Antes de se tornar jornalista, Torelly tentou a carreira médica. Aos 17 anos, matriculou-se na Escola de Medicina e Farmácia de Porto Alegre. Ao chegar atrasado a uma aula de anatomia, o professor Sarmento Leite pegou um fêmur e lhe perguntou: “O senhor conhece este osso?”. Ainda ofegante, o estudante respondeu, estendendo a mão: “Não, muito prazer!”.

Em outra ocasião, durante uma prova oral, o professor, vendo que Apparício não sabia as respostas, pediu, irônico, a um funcionário da faculdade: “Me traga um pouco de alfafa, por favor”. “E, para mim, um cafezinho”, completou o aluno que, no entanto, não concluiu o curso – ele largou a faculdade em 1919.

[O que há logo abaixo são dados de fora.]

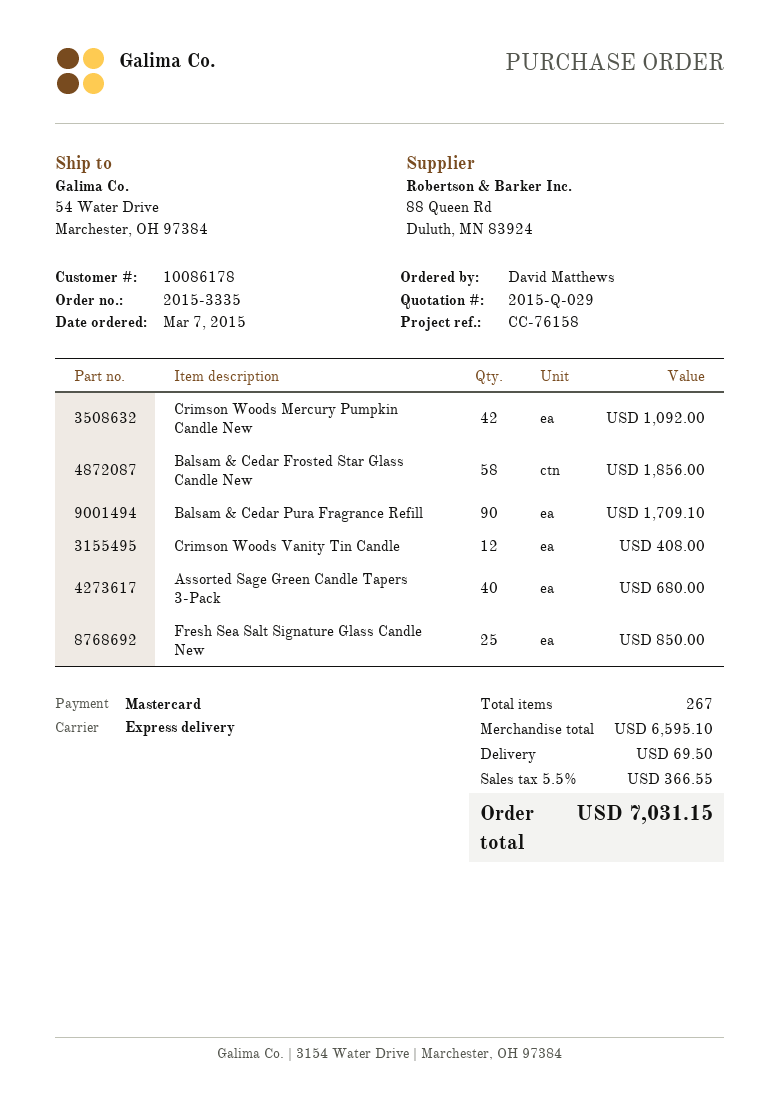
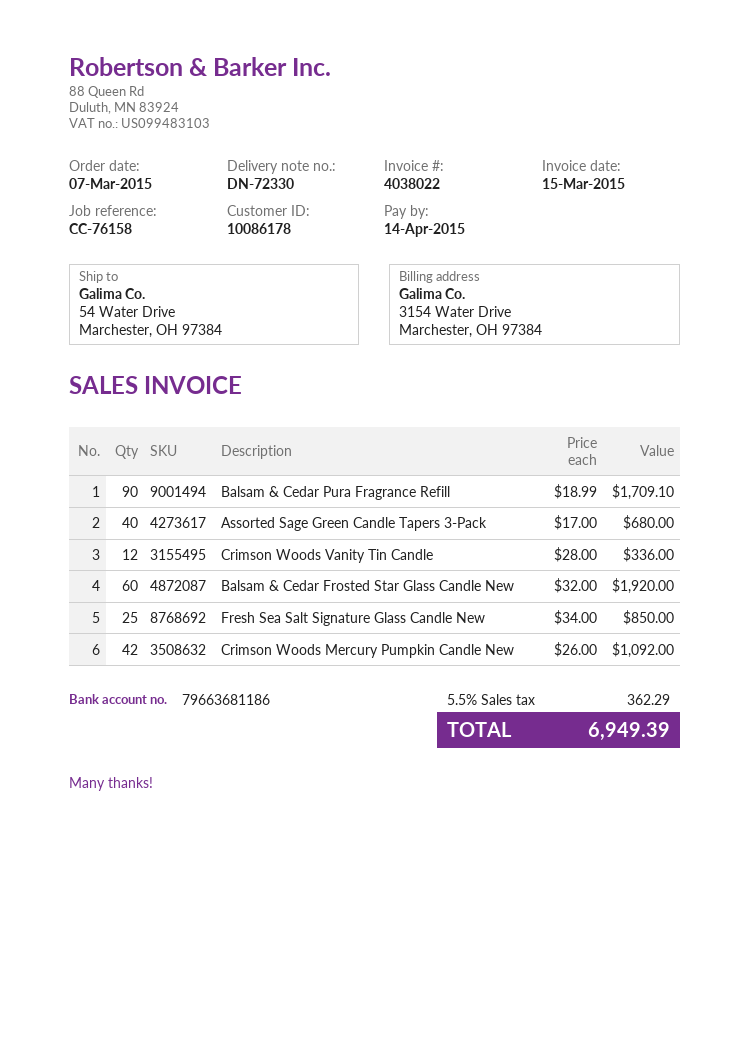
Balsam & Cedar Frosted Star Glass Candle New: 58 for 1856.00 -> 60 for 1920.00
Crimson Woods Vanity Tin Candle: 12 for 408.00 -> 12 for 336.00
shipping: 69.50 -> none
tax: 5.5% = 366.55 -> 5.5% = 362.29
total: 7031.15 -> 6949.39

“A vida do Barão de Itararé é cheia de passagens trágicas. A começar pelos seus problemas de saúde, como a hemiplegia (paralisia total ou parcial da metade lateral do corpo)”, conta Mary Stela Surdi, mestre em Letras pela Universidade Federal de Santa Catarina (UFSC), com a dissertação Barão de Itararé – A Linguagem do Humor (1998). “Desde muito jovem, foi preso e apanhou incontáveis vezes. Mas, sempre lidou com a perseguição político-ideológica com humor e inteligência.”

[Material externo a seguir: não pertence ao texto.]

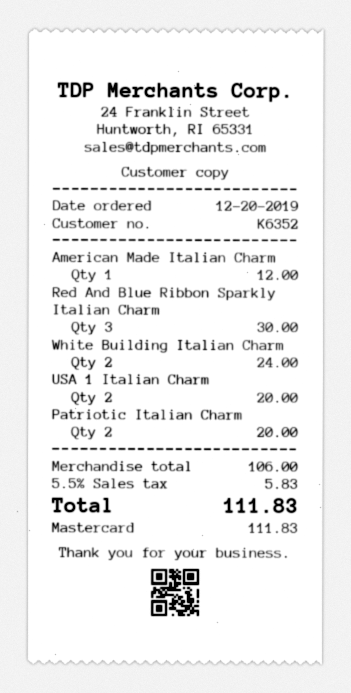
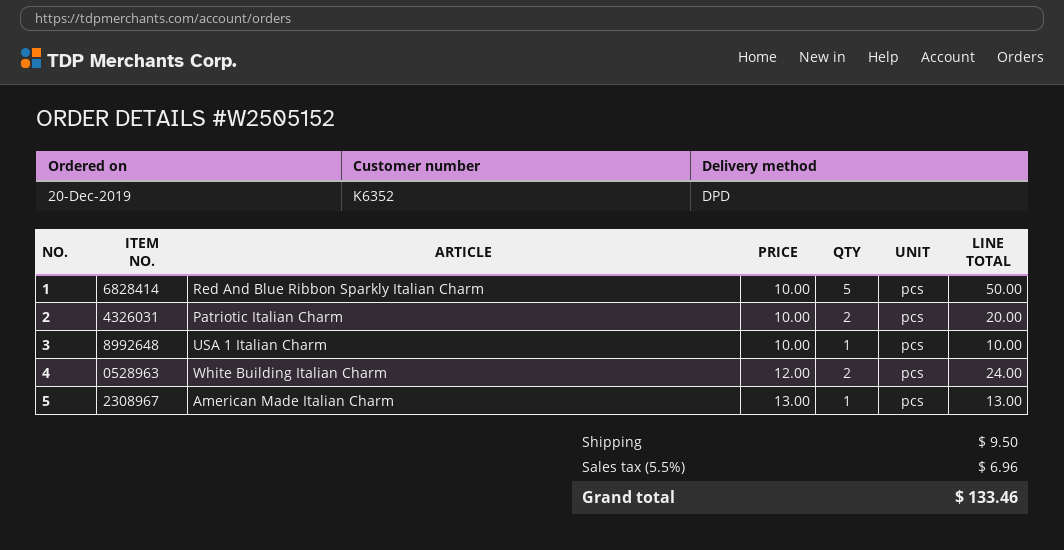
American Made Italian Charm: 1 for 12.00 -> 1 for 13.00
Red And Blue Ribbon Sparkly Italian Charm: 3 for 30.00 -> 5 for 50.00
USA 1 Italian Charm: 2 for 20.00 -> 1 for 10.00
shipping: none -> 9.50
tax: 5.5% = 5.83 -> 5.5% = 6.96
total: 111.83 -> 133.46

Com passagem por diversos jornais e revistas, tanto da capital gaúcha quanto do interior do Estado, Apparício Torelly tentou a sorte no Rio de Janeiro. Na bagagem, trazia seu primeiro e único livro, Pontas de Cigarro, de poesia, de 1916, e seu primeiro jornal de humor, O Chico, que teve tiragem de 8 mil exemplares, de 1918.

Aos 30 anos, foi bater à porta de O Globo. “O que quer fazer aqui?”, perguntou o então dono do jornal, Irineu Marinho (1876-1925). “Qualquer trabalho serve”, respondeu Apparício. “De varredor a diretor do jornal, até porque não vejo muita diferença”. Sua primeira coluna, intitulada “Despreso”, foi publicada na versão matutina do jornal, em 10 de agosto de 1925.

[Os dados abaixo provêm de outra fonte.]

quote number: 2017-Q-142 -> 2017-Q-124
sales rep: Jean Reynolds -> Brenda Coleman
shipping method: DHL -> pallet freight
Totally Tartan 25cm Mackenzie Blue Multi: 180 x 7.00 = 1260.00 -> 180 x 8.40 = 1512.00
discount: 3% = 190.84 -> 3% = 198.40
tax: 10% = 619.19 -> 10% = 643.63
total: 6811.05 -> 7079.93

Ao longo da carreira, Apparício Torelly teve dois pseudônimos: Apporelly, uma fusão de “Apparício” e “Torelly”, e Barão de Itararé, o mais famoso deles, em homenagem à batalha que nunca aconteceu, na divisa entre São Paulo e Paraná, entre as tropas de Washington Luís e de Getúlio Vargas.

Com a morte de Irineu Marinho em 21 de agosto de 1925, vítima de infarto, Torelly migrou para as páginas do jornal A Manhã, de Mário Rodrigues (1885-1930), pai dos jornalistas Mário Filho (1908-1966) e Nelson Rodrigues (1912-1980). Batizada de “Amanhã Tem Mais…”, a coluna diária de Apporelly estreou em 2 de janeiro de 1926 e fez enorme sucesso entre os leitores.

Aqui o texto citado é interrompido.